Can we find bold and innovative ideas to address challenges of the transformation of work and our societies? How can we complement our aspirations for a European and international identity with a “positive patriotism” to help overcome nationalist divisions in our societies?
From the 23rd-27th of April, the Friedrich Ebert Foundation hosted the 18th Annual Meeting of the Global Atlanticist Network, the flagship program of the Washington office of the FES. The Network was founded to nurture and protect the shared ideals of the Transatlantic relationship – democratic values, robust trade, and the NATO alliance rooted in collective security – by convening the next generation of Transatlantic leaders. Comprised of politicians from across the political spectrum, experts of the think-tank community, and senior-level actors from both sides of the Atlantic, the Global Atlanticists network seeks to
· provide an environment for straightforward dialogue on transatlantic foreign, security, and development policy and to deepen understanding of frameworks which underpin these;
· improve the framework for managing different economic, political, and military capacities on both sides of the Atlantic;
· and to build and strengthen personal networks.
The 2019 Meeting began in Berlin, Germany, and concluded in Paris, France. The Network discussed the current state of transatlantic relations and the interrelated issues of (right-wing) populism, political participation, and the future of work. By going to Europe this year, Network members had an opportunity to gain first-hand insight into developments ahead of the European Parliamentary elections.
In Berlin, State Minister Niels Annen joined the opening discussion. Recognizing that our publics are increasingly sceptic of international engagement, the Network considered ways to reframe the debate: instead of talking about multilateralism, we should stress common interests regarding collective security and economic growth. At dinner, network members like Christina Kampmann shared personal experiences about challenges that countries on both sides of the Atlantic share. The need for including more diverse voices to reflect our political and social debates remains urgent.
In Dresden, the Global Atlanticists considered the state of political and labor affairs in eastern Germany.The current situation in East Germany and the strength of right-wing populism is complex and has many historical roots. These can be described as losses and developments: the loss of economic power, the loss of people as well as talent, and the loss of identity that occurred with the fall of the Berlin Wall. There have also been -in some parts of society- a development or fostering of traditional appeals to authoritarianism and right-wing attitudes. It is easy for right-wing populists to create a narrative of victimhood that is easily used in political messaging and that negates taking responsibility for one’s actions.
There has not been an increase in the number of right-wing populists in East Germany, but rather, less powerful countering forces. But activists like Frank Richter and Christian Demuth have been motivated by that void, working for their vision of a society that is more (economically) just, welcoming, and inclusive. Indeed, in a recent statement issued through the SPD of Saxony, Richter said that "What we need is sincerity, and a clear profession of our shared values! When right-wing populists gnaw away at the foundation of our society for personal profit and gain, we must oppose them with our democratic convictions."
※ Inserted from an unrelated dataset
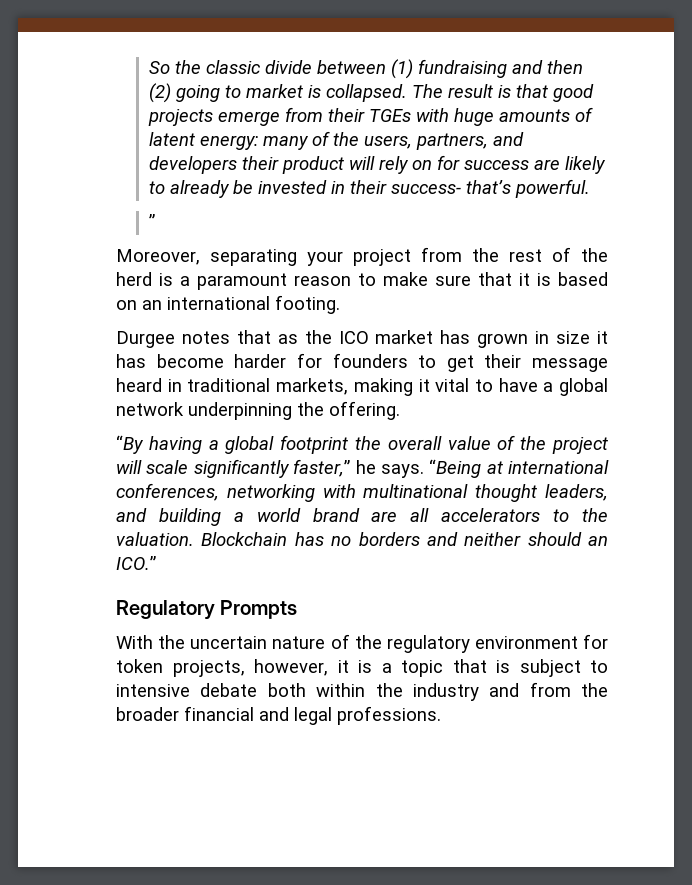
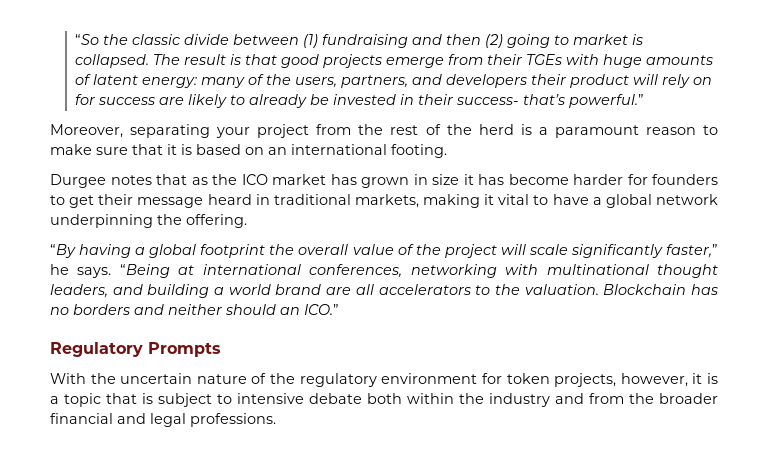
[149,61,171,74] So -> [74,34,99,45] “So
[515,179,591,198] [149,214,156,228] powerful. // ” -> [568,94,644,108] powerful.”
During two days in Paris, the Network visited the Élysée Palace for intense and constructive discussion, especially with Philippe Étienne, international political advisor to French President Emmanuel Macron. On the agenda were issues surrounding the preservation and continued construction of a rule-based international order under US-EU leadership. Other discussions concerned military cooperation and the strategic autonomy of Europe.
The last day of the 18th Meeting was full of municipal politics with global reach: Paris City Hall, City Council, and the Deputy Mayor's Office. The Paris municipal government – in cooperation with other municipalities, including Washington, D.C., Los Angeles, New York City, and Boston – sees international cooperation on the municipal level as a fruitful arena for politics and policy action. Indeed, Paris aims to be a leader in areas from human rights to environmental policy, and has already demonstrated this leadership.
While the program for the 18th Global Atlanticists Network Meeting has concluded, the conversations, work, and connections have only begun.